• Paul Martens
    Paul Martens
    chargé de cours honoraire à l'ULB et à l'ULg

« Les mentalités changent-elles le droit ou est-ce le droit qui change les mentalités ? »

Quand, en 1981, Fran­çois Mitte­rand se prononça pour l’abolition de la peine de mort, contre le vœu de la majo­rité des Fran­çais, il n’attendit pas le chan­ge­ment des menta­li­tés : c’est la loi qui les fit chan­ger. Quand, en 2003, le légis­la­teur belge léga­lisa le mariage homo­sexuel, il avait contre lui les Églises et il put leur répondre que, malgré leur into­lé­rance, les menta­li­tés avaient changé.


Que sont ces « menta­li­tés » dont on nous demande si leur rôle est de dicter les lois ou de leur obéir ? Est-ce qu’une « menta­lité » mérite d’être la muse du légis­la­teur dès qu’elle est majo­ri­taire, ou bien, est-elle respec­table dès qu’une mino­rité « quali­fiée » de la popu­la­tion la partage ? Est-ce que la première de ces propo­si­tions ne nous soumet pas au despo­tisme, pas toujours éclairé, de la majo­rité, la seconde, à la tyran­nie, anti-démo­cra­tique, de la transcendance ?

Le problème de la démo­cra­tie, c’est qu’elle a beau se fonder sur la souve­rai­neté du peuple, elle n’est pas sûre que celui-ci soit toujours bien inspiré, spécia­le­ment lorsqu’on lui demande son avis dans l’urgence de l’émotion. Faut-il alors cher­cher, au-delà des « menta­li­tés » versa­tiles, média­ti­que­ment exci­tées ou déma­go­gi­que­ment mani­pu­lées, des « menta­li­tés » supé­rieures, sereines, hermé­tiques au clapo­tis des scandales ?

Cette appa­rente oppo­si­tion entre démo­cra­tie et aris­to­cra­tie, notre Consti­tu­tion entend la dépas­ser en optant pour une démo­cra­tie repré­sen­ta­tive, qui est aussi une démo­cra­tie déli­bé­ra­tive.
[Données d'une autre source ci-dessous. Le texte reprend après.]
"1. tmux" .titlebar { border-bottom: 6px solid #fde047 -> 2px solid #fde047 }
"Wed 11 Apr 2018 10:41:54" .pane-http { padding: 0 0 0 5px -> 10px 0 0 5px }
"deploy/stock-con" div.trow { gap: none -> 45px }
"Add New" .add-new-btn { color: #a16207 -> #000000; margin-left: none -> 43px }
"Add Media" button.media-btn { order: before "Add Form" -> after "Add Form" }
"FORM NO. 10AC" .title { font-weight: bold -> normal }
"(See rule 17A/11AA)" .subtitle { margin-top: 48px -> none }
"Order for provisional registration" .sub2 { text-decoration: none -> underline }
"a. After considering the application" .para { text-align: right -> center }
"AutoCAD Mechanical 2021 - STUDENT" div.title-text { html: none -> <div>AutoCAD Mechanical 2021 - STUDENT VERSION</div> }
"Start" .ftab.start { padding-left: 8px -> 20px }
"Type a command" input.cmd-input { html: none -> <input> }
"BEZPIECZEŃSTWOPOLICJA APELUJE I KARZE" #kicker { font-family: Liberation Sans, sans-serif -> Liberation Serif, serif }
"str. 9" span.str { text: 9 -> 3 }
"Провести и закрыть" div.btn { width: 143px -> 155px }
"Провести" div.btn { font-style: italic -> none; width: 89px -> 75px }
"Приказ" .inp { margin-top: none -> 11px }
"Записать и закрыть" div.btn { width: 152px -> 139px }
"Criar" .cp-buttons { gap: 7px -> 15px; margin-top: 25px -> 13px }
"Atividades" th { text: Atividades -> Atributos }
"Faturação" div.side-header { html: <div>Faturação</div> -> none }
C’est le débat démo­cra­tique qui doit permettre à nos élus de distin­guer les menta­li­tés qu’il faut écou­ter et celles qu’il faut contre­dire, avec pour guide les liber­tés fonda­men­tales inscrites dans la Consti­tu­tion et, aujourd’hui, dans les traités.

Le légis­la­teur, il est vrai, ne doit pas légi­fé­rer sans écou­ter les mœurs parce que « d’avoir été conquises et non pas conve­nues, les insti­tu­tions nouvelles auront de la peine à ne pas garder trace » et parce que « le corps social risque de reje­ter les inno­va­tions qui ne viennent pas de lui » (Jean Carbon­nier. NDLR : juriste fran­çais qui a notam­ment renou­velé le Code civil dans le domaine du droit de la famille, entre autres). Mais quand il restaure des liber­tés que la loi avait niées, le légis­la­teur peut rester sourd à des « menta­li­tés » qui reven­diquent le main­tien d’interdits ances­traux en invo­quant abusi­ve­ment la nature ou l’anthropologie, comme si elles étaient honteuses de recon­naître l’origine surna­tu­relle et théo­lo­gique de leurs dogmes.

Les lois belges, qui ont succes­si­ve­ment fait entrer dans le Code civil le mariage homo­sexuel et l’adoption homo­sexuelle, de même que celles qui ont fait sortir du Code pénal l’interruption volon­taire de gros­sesse et l’euthanasie, ont renvoyé le choix de chacun dans la sphère privée. La loi désor­mais n’interdit plus ; elle n’impose pas ; elle permet. Libre à chacun d’écouter le magis­tère de son choix. Mais ne comp­tez plus sur la loi humaine pour impo­ser la loi divine et cessez de donner à celle-ci le traves­tis­se­ment des « mentalités ».